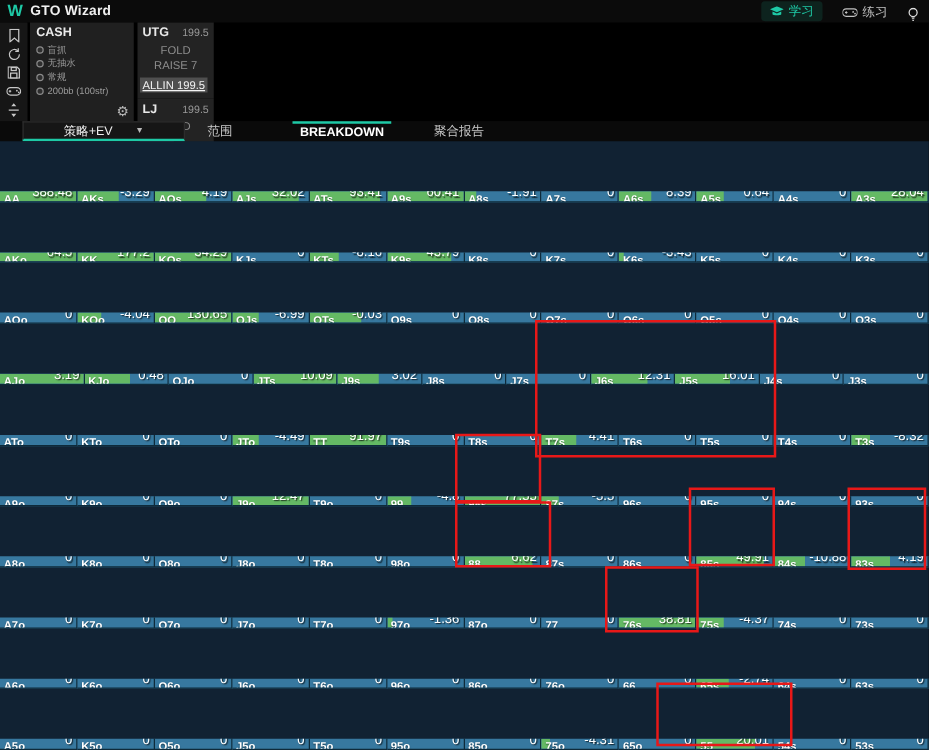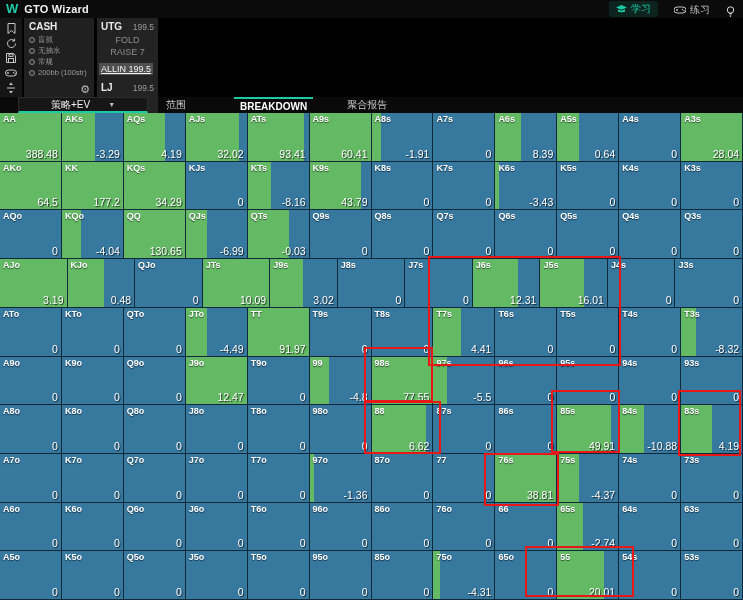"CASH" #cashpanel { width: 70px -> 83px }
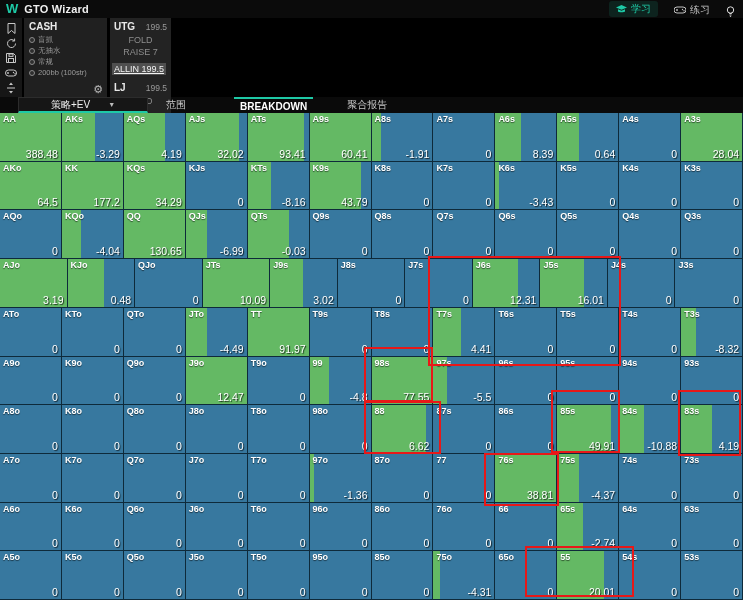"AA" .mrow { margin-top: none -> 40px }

* * *

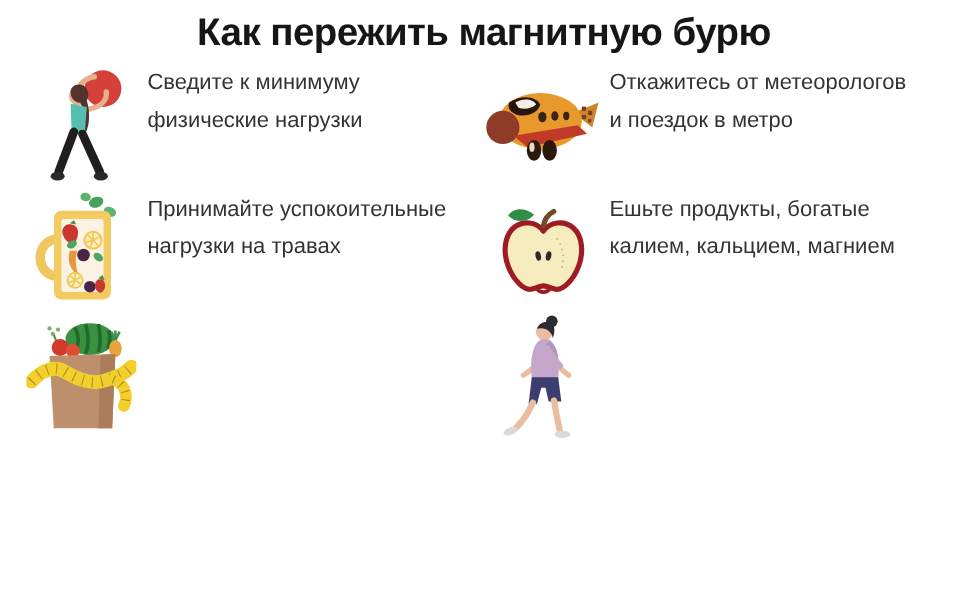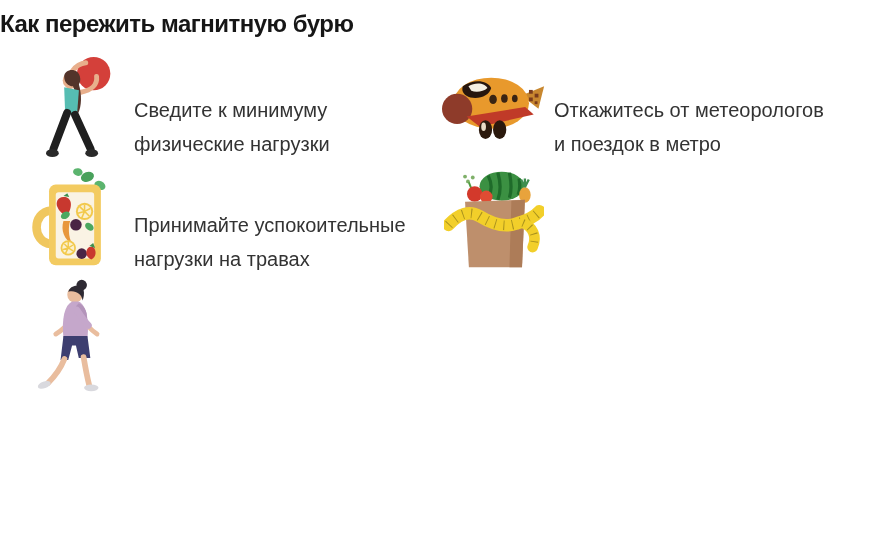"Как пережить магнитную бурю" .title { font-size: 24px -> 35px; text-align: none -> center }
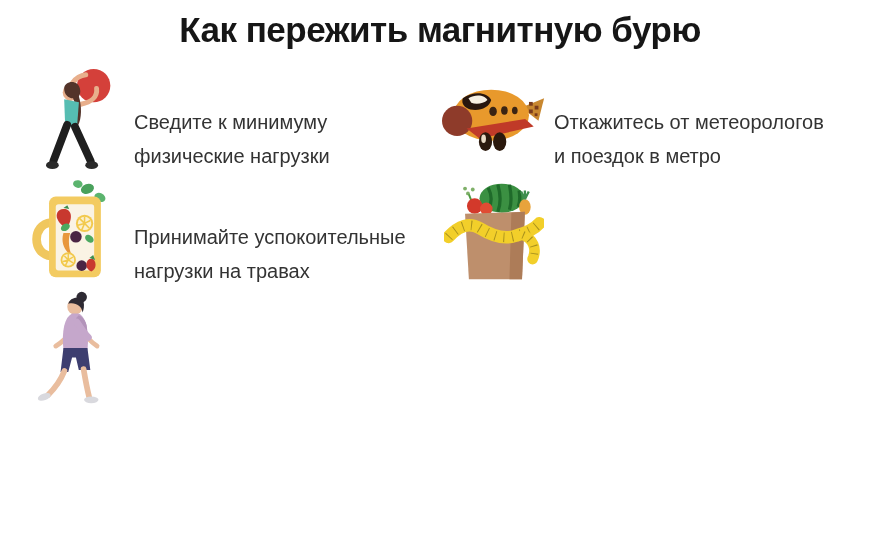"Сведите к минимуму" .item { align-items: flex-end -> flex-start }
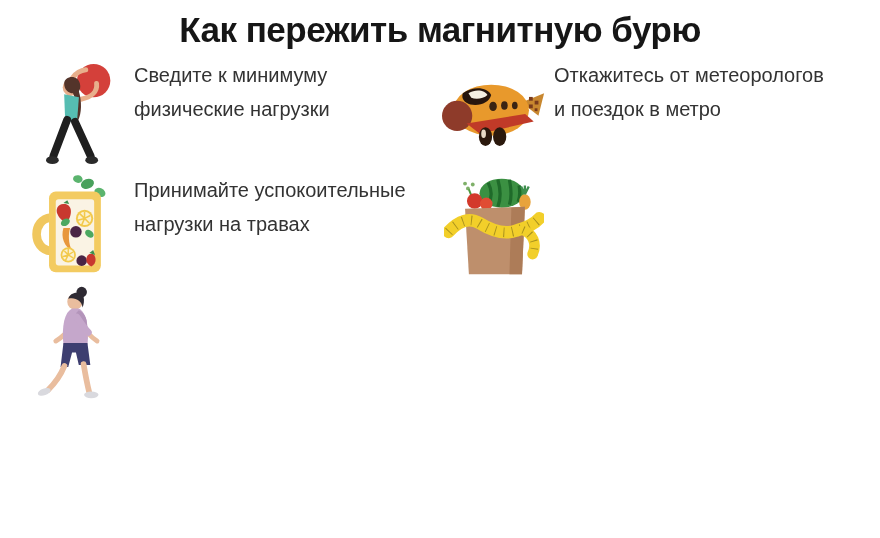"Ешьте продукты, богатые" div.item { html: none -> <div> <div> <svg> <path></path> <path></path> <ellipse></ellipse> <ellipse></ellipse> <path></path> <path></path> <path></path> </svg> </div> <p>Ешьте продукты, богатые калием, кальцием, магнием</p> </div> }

# [Problem description]
Beginning at the line that has "width: 70px ->" and ending at the line that has "margin-top: none ->", restate the listing above word for word, pictures left out.

# [Finished exercise]
"CASH" #cashpanel { width: 70px -> 83px }
"AA" .mrow { margin-top: none -> 40px }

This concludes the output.